#### Collected data:
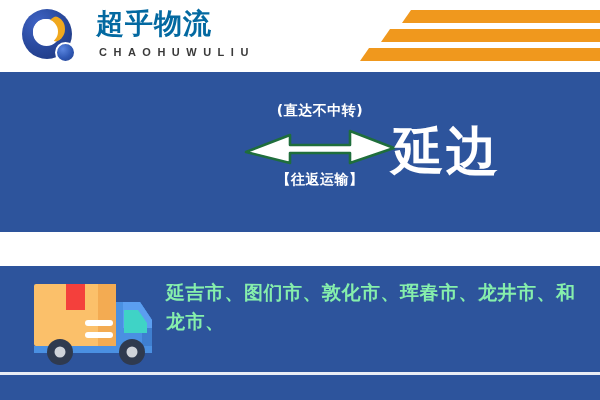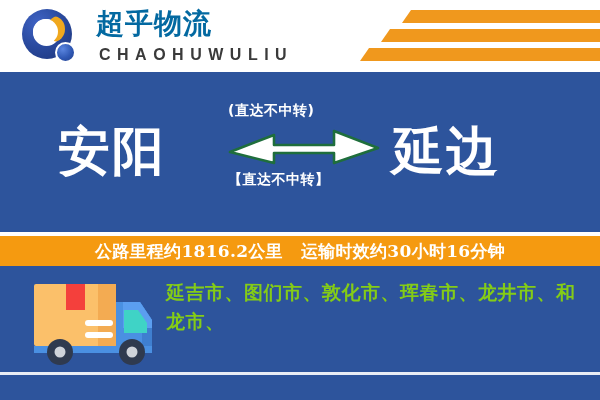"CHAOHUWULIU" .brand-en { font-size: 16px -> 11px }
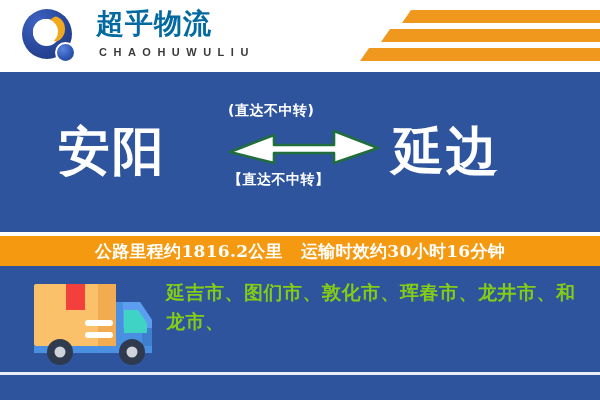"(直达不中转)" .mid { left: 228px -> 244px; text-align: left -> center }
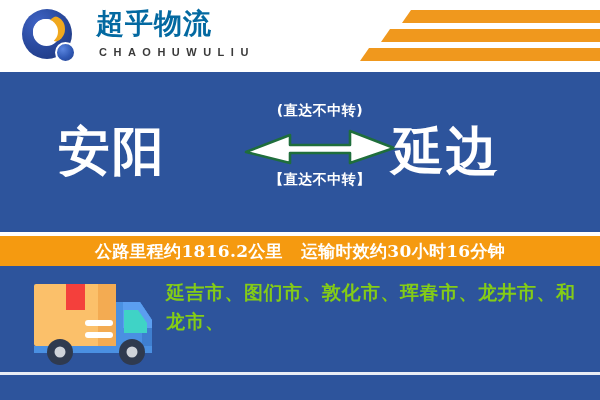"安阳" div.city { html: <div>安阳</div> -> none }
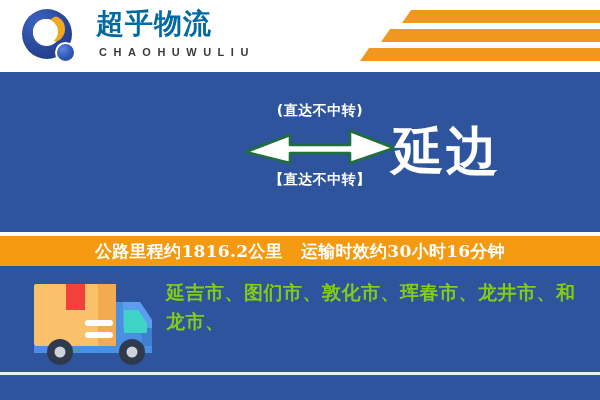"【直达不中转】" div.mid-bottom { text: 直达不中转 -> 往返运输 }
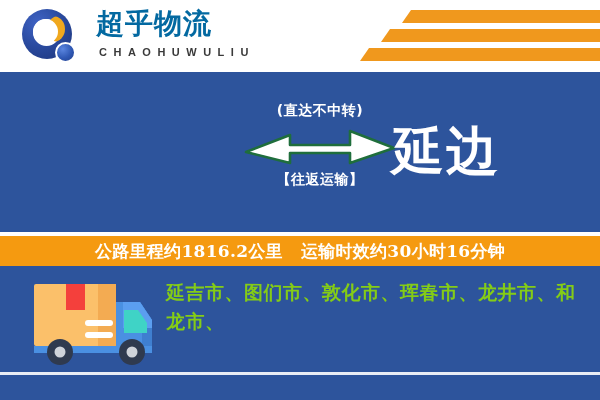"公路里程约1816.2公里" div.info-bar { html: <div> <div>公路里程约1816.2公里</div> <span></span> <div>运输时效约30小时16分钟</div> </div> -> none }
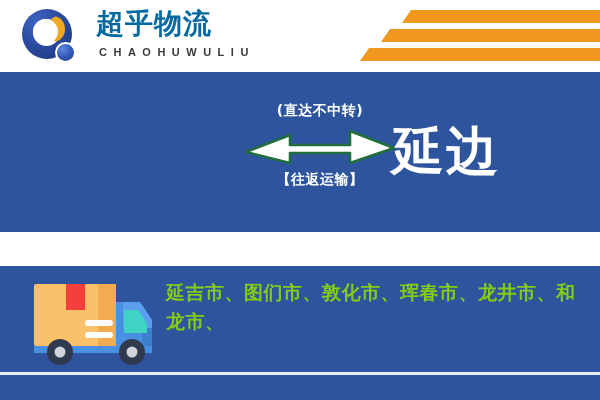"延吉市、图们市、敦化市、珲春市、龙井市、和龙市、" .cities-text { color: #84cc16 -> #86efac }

#### Exercise instructions:
Word for word, retype the lines from the one with "left: 228px ->" through the final line of the data, both included. No pictures belong in the copy.

#### Written answer:
"(直达不中转)" .mid { left: 228px -> 244px; text-align: left -> center }
"安阳" div.city { html: <div>安阳</div> -> none }
"【直达不中转】" div.mid-bottom { text: 直达不中转 -> 往返运输 }
"公路里程约1816.2公里" div.info-bar { html: <div> <div>公路里程约1816.2公里</div> <span></span> <div>运输时效约30小时16分钟</div> </div> -> none }
"延吉市、图们市、敦化市、珲春市、龙井市、和龙市、" .cities-text { color: #84cc16 -> #86efac }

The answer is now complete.